**** The records ****

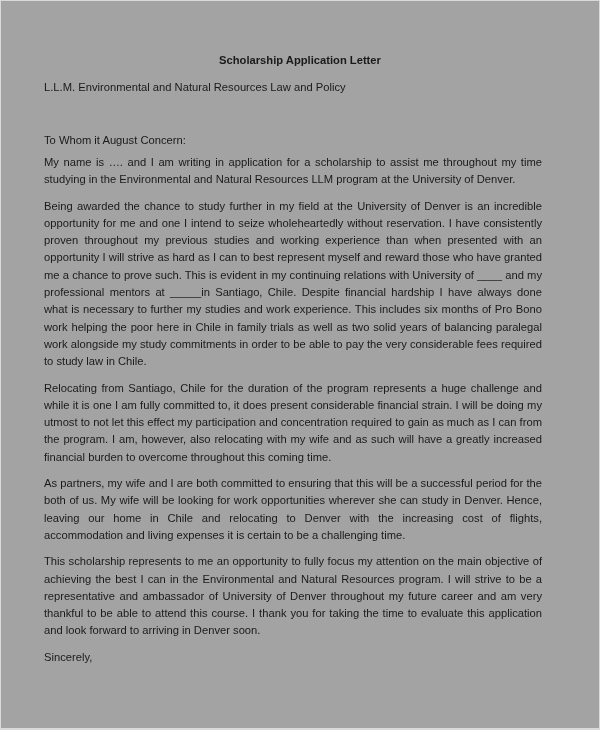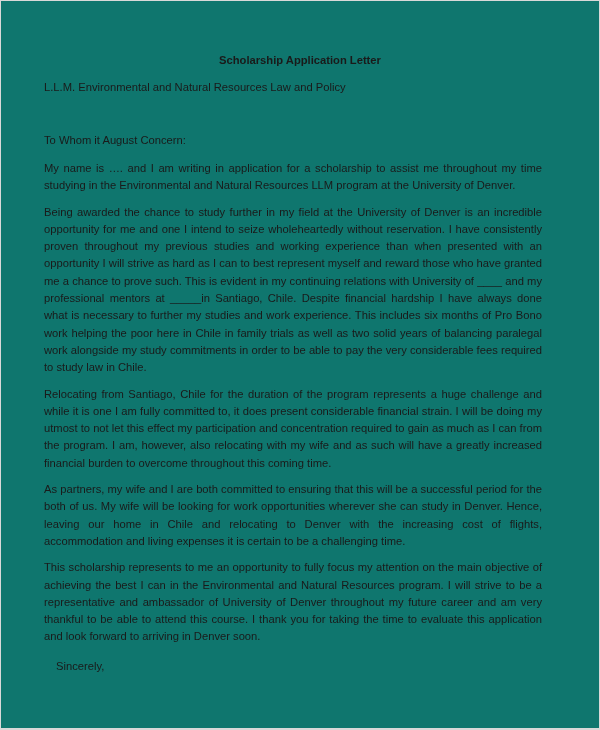--- a/index.html
+++ b/index.html
@@ -9,7 +9,7 @@
     width: 598px; height: 727px;
     border: 1px solid #d9d9d9;
     border-bottom-width: 2px;
-    background: #0f766e;
+    background: #a3a3a3;
     font-family: "Liberation Sans", sans-serif;
     color: #1a1a1a;
     font-size: 11.2px;

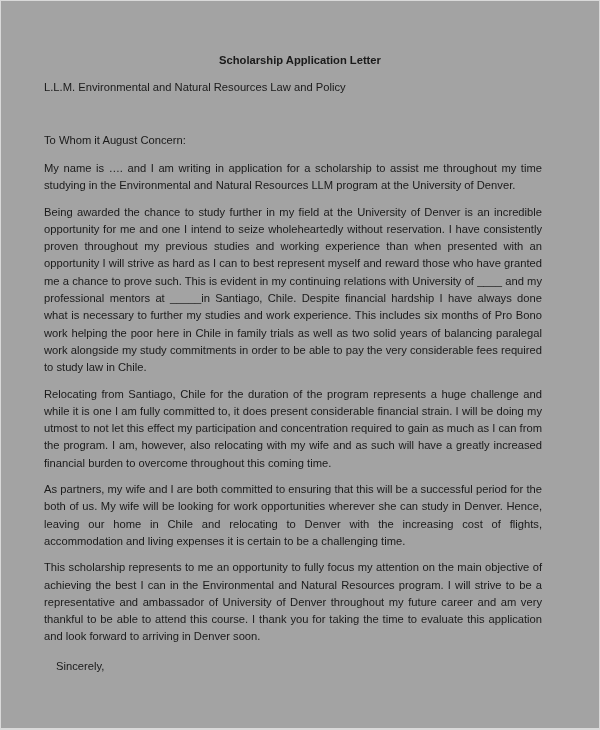--- a/index.html
+++ b/index.html
@@ -21,7 +21,7 @@
   .subtitle { position: absolute; left: 43px; top: 80px; }
   .salutation { position: absolute; left: 43px; top: 133px; }
   .body {
-    position: absolute; left: 43px; top: 159px; width: 498px;
+    position: absolute; left: 43px; top: 153px; width: 498px;
   }
   .para {
     margin: 0 0 9px 0;

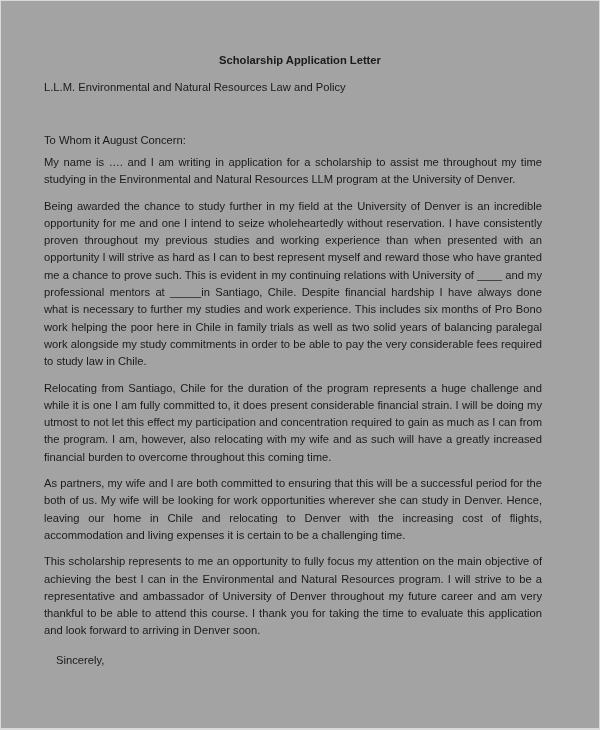--- a/index.html
+++ b/index.html
@@ -28,7 +28,7 @@
     line-height: 17.3px;
     text-align: justify;
   }
-  .closing { margin: 12px; line-height: 17.3px; }
+  .closing { margin: 0; line-height: 17.3px; }
 </style>
 </head>
 <body>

****

What the task requires: Lines of the data above that include the string "absolute" must each be copied.

Answer box:
   .subtitle { position: absolute; left: 43px; top: 80px; }
   .salutation { position: absolute; left: 43px; top: 133px; }
-    position: absolute; left: 43px; top: 159px; width: 498px;
+    position: absolute; left: 43px; top: 153px; width: 498px;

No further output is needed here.